Governor Douglas Highlights Innovative Housing Construction Program -- Program Provides Construction Training for Women Inmates

Date: July 26, 2006
Location: Springfield, Vt.
Issues: Women


Governor Douglas Highlights Innovative Housing Construction Program -- Program Provides Construction Training for Women Inmates

Springfield, Vt. -Governor Jim Douglas today highlighted a program that helps women inmates leave prison with job skills and is helping to make more affordable housing available.

The Governor, and a host of state and local officials, also celebrated the completion of a new three-bedroom modular home in Springfield constructed by women incarcerated at the Southeast State Correctional Facility in Windsor.

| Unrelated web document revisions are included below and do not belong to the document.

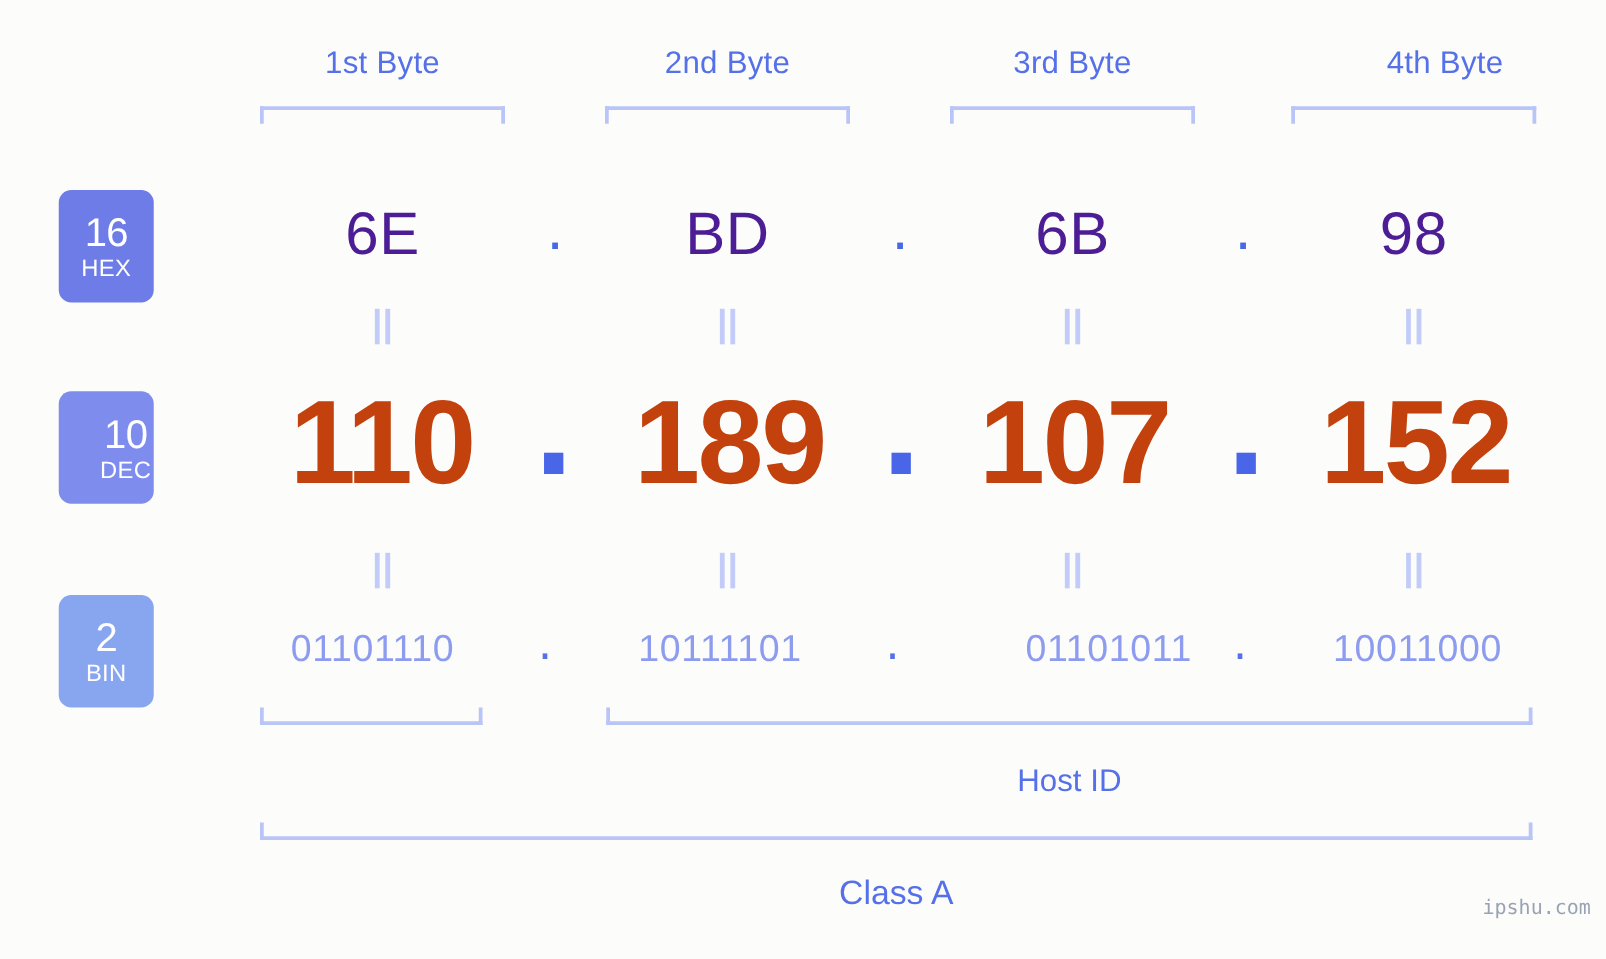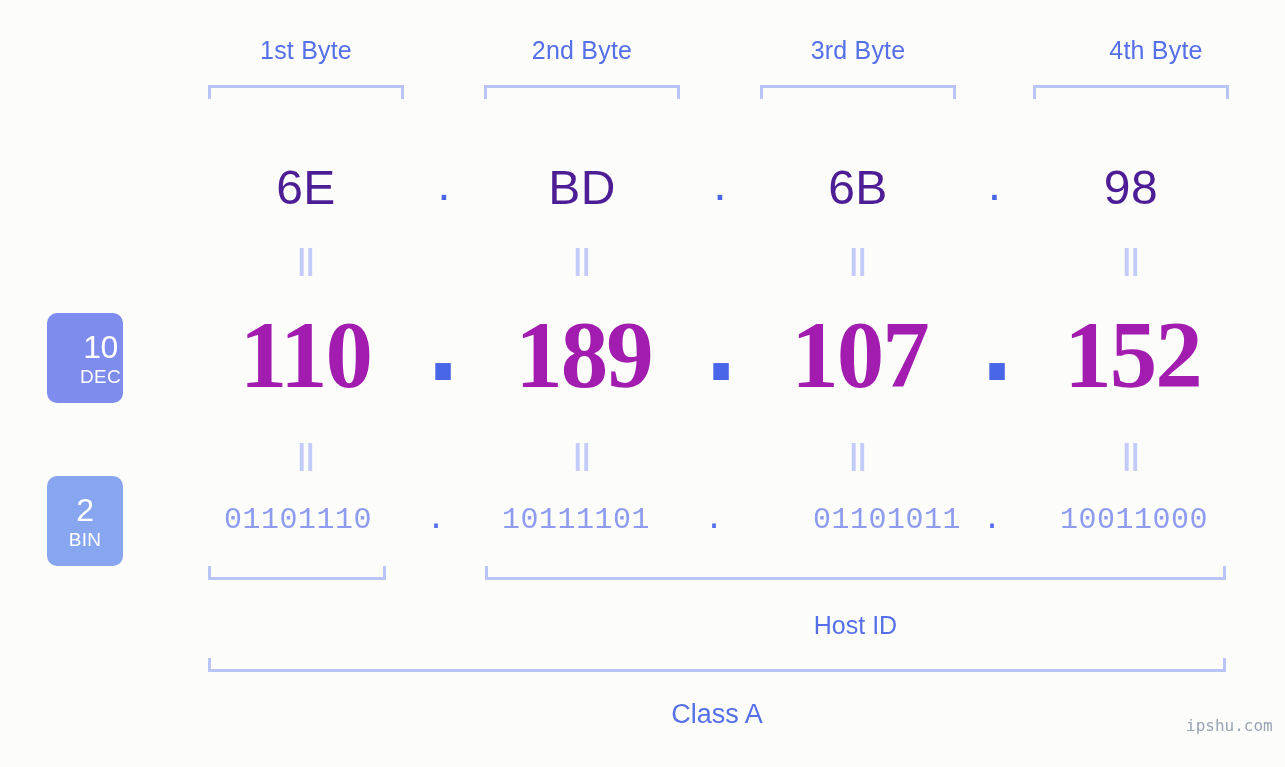"16" div.badge { html: none -> <div> <span>16</span> <span>HEX</span> </div> }
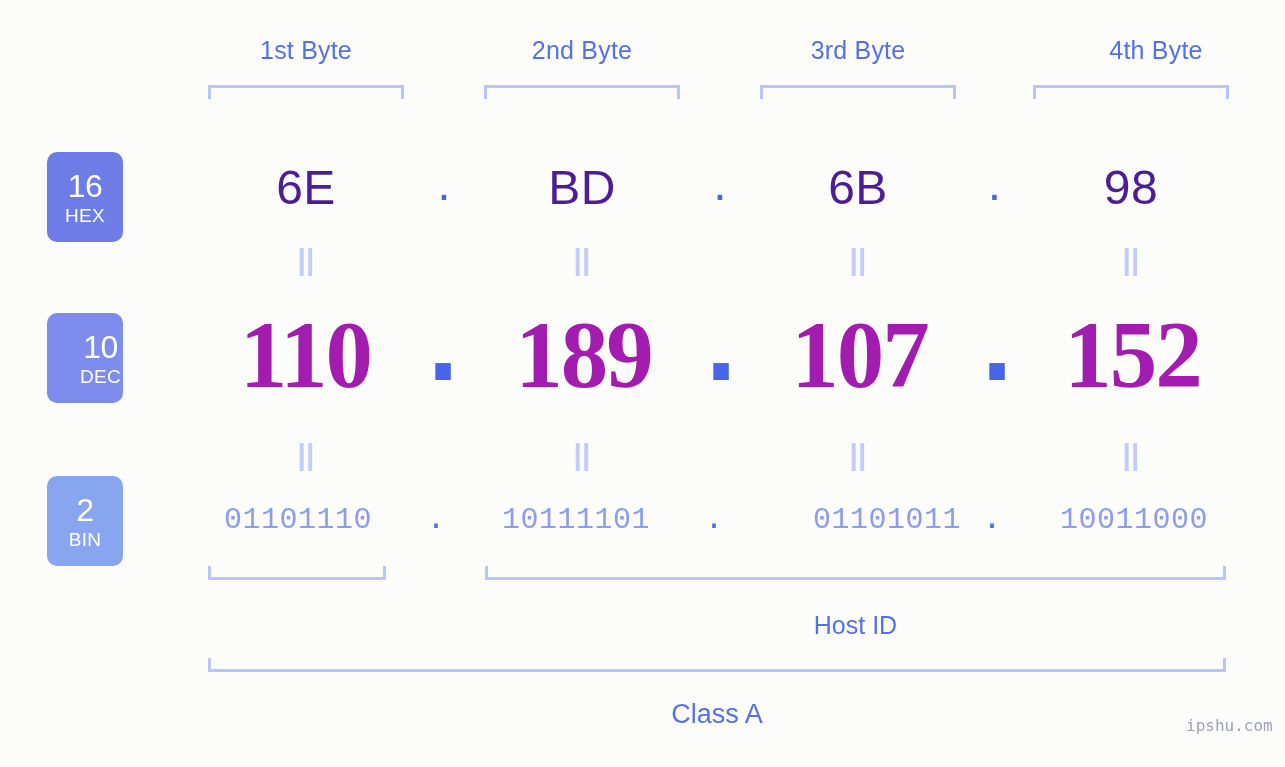"110" .decrow .val { color: #a21caf -> #c2410c; font-family: Liberation Serif, serif -> Liberation Sans, sans-serif }
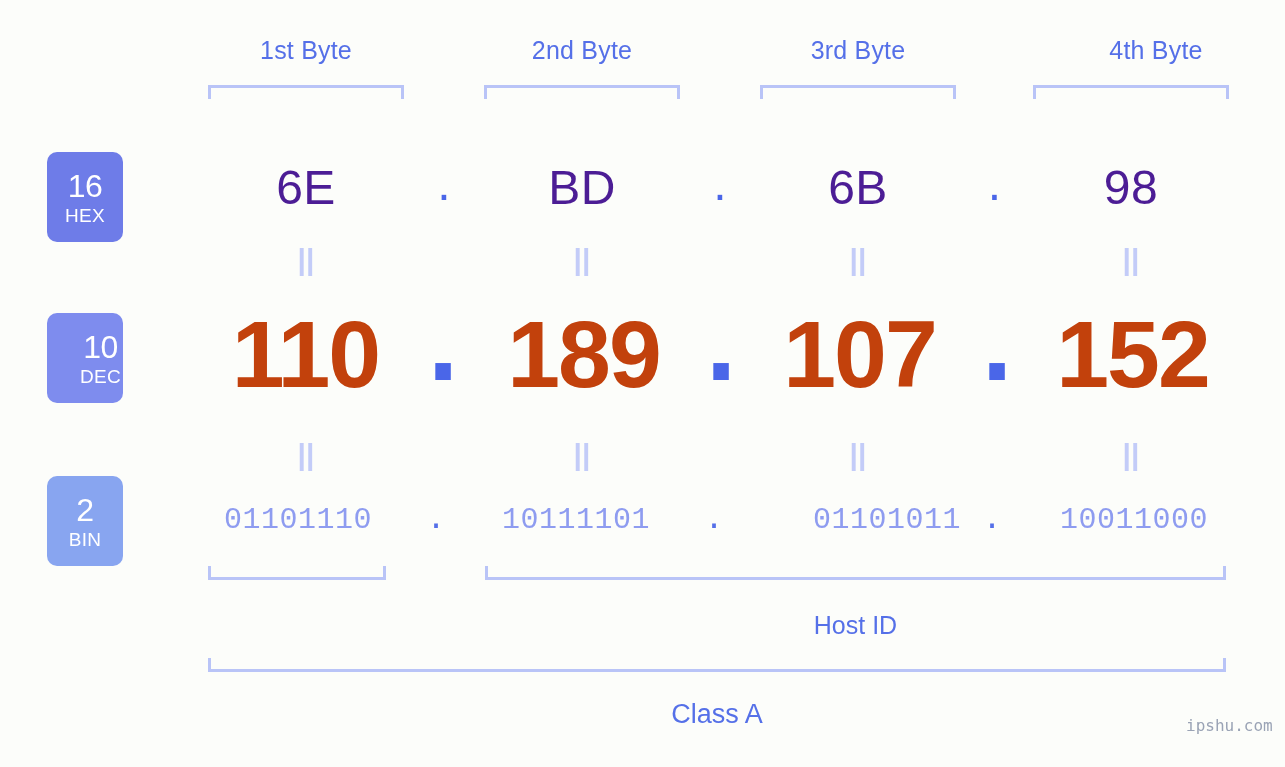"01101110" .binrow .val { font-family: Liberation Mono, monospace -> Liberation Sans, sans-serif }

This project, spearheaded by Vermont Works for Women, a Vermont-based non-profit organization, is part of the Department of Corrections (DOC) Workforce Development Program, the Governor said. "This program is designed to help women leave prison with a solid skills and an employment record that will help them access good paying jobs upon release," the Governor added. "And it has the added value of helping us produce homes that are affordable for working Vermonters."

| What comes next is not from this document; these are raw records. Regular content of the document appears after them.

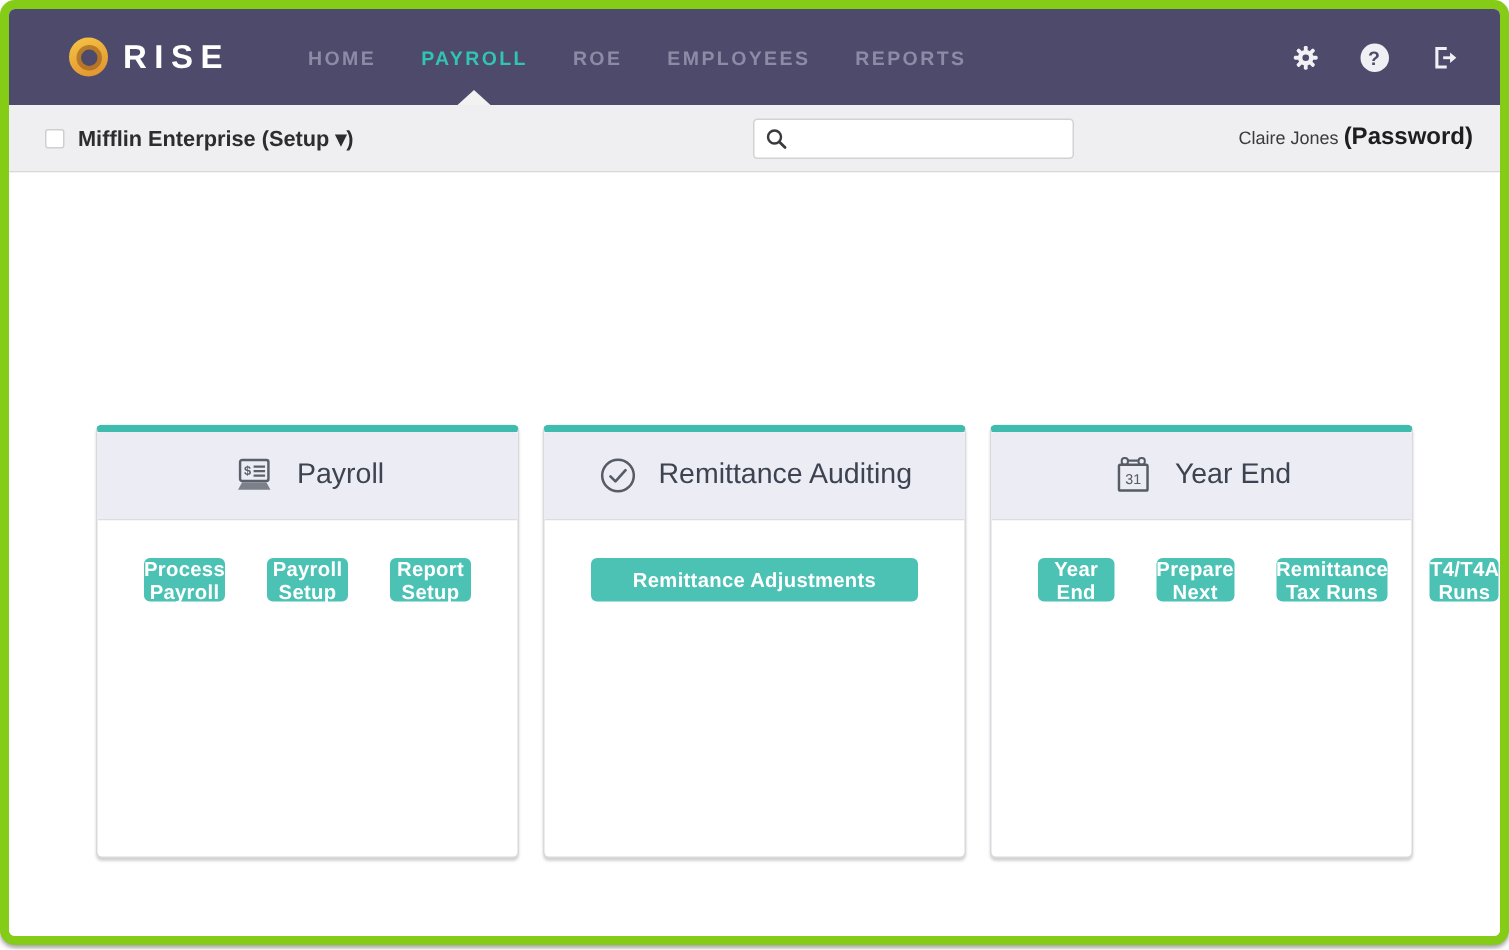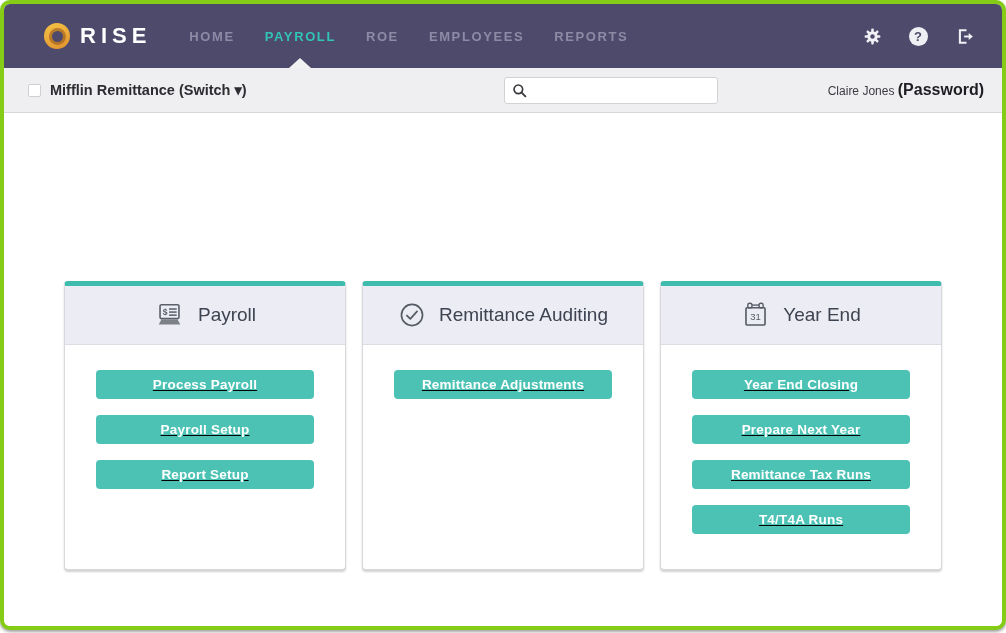"RISE" .window { border: 4px solid #84cc16 -> 6px solid #84cc16 }
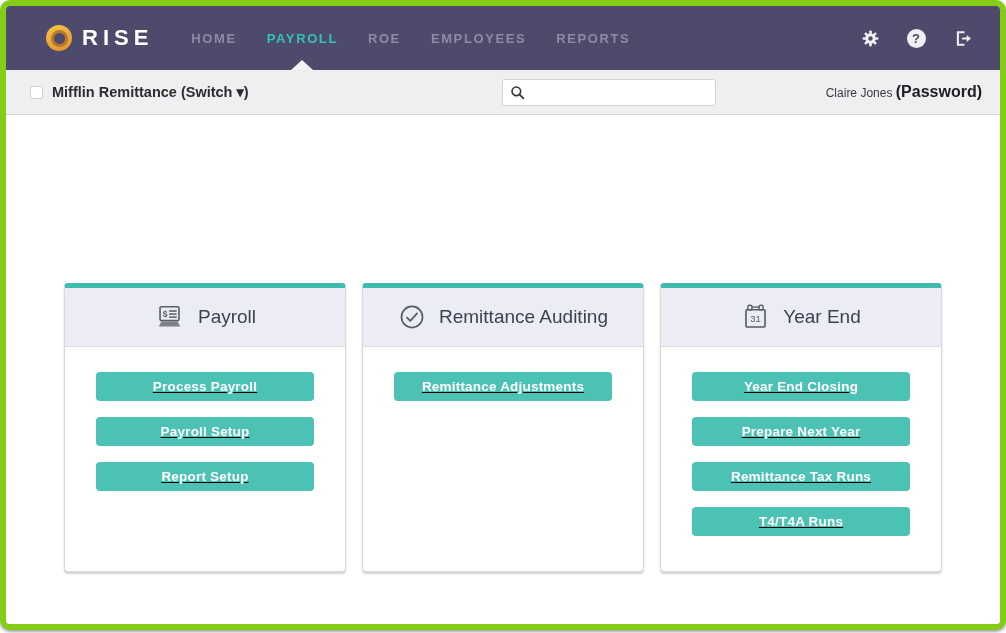"HOME" .nav { margin-left: 38px -> 52px }
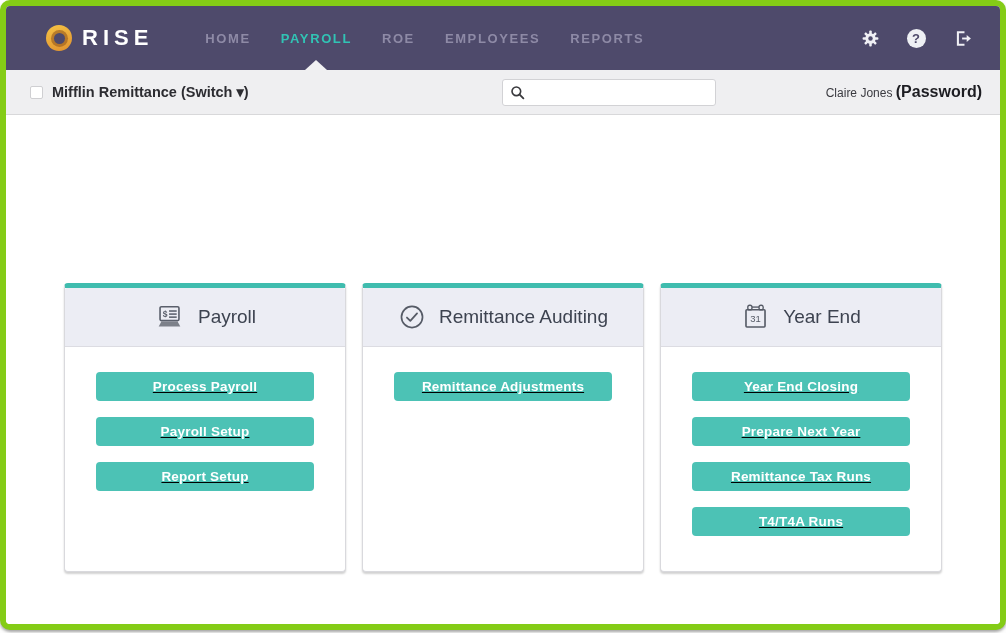"Mifflin Remittance (Switch ▾)" span.company-label { text: Remittance (Switch -> Enterprise (Setup }
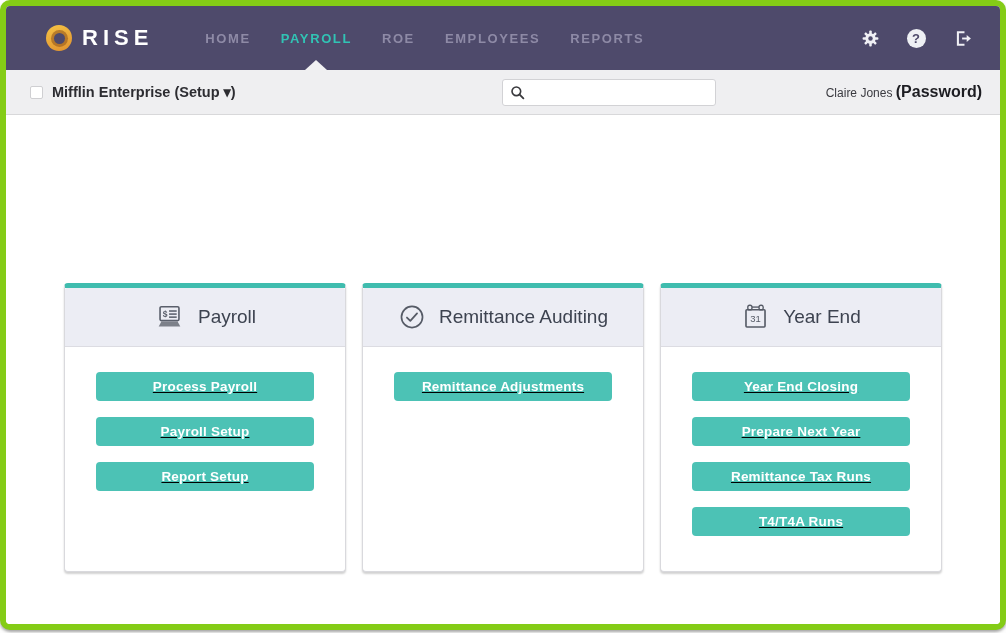"Process Payroll" .card-body { flex-direction: column -> none; gap: 16px -> 28px; text-decoration: underline -> none }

More than 50 women participated in the program, and 23 of them were involved in the home construction and installation. The women were trained in frame and finish carpentry, electrical wiring, plumbing, roofing, sheet-rocking and more, and hand built the house in two sections on the prison grounds. Their training also included a classroom component emphasizing "soft skills," job search activities, and further technical instruction that, when coupled with the hands-on work, leads to skills certification in carpentry at various levels.

The Springfield Housing Authority offered the land - one of seven lots it hopes to develop for affordable homeownership - to the project, with financial assistance from the Vermont Housing and Conservation Board. The Springfield Housing Authority is working with the Rockingham Area Community Land Trust's HomeOwnership Center to find a buyer for the house, who will agree to provisions that will enable the house to be permanently affordable to moderate income households.

The project was funded through a number of different public and private sources including DOC, the Department for Children and Families, the Department of Labor, KeyBank, Agnes Lindsay Trust, Lydia B. Stokes Foundation, and from the sale of the house.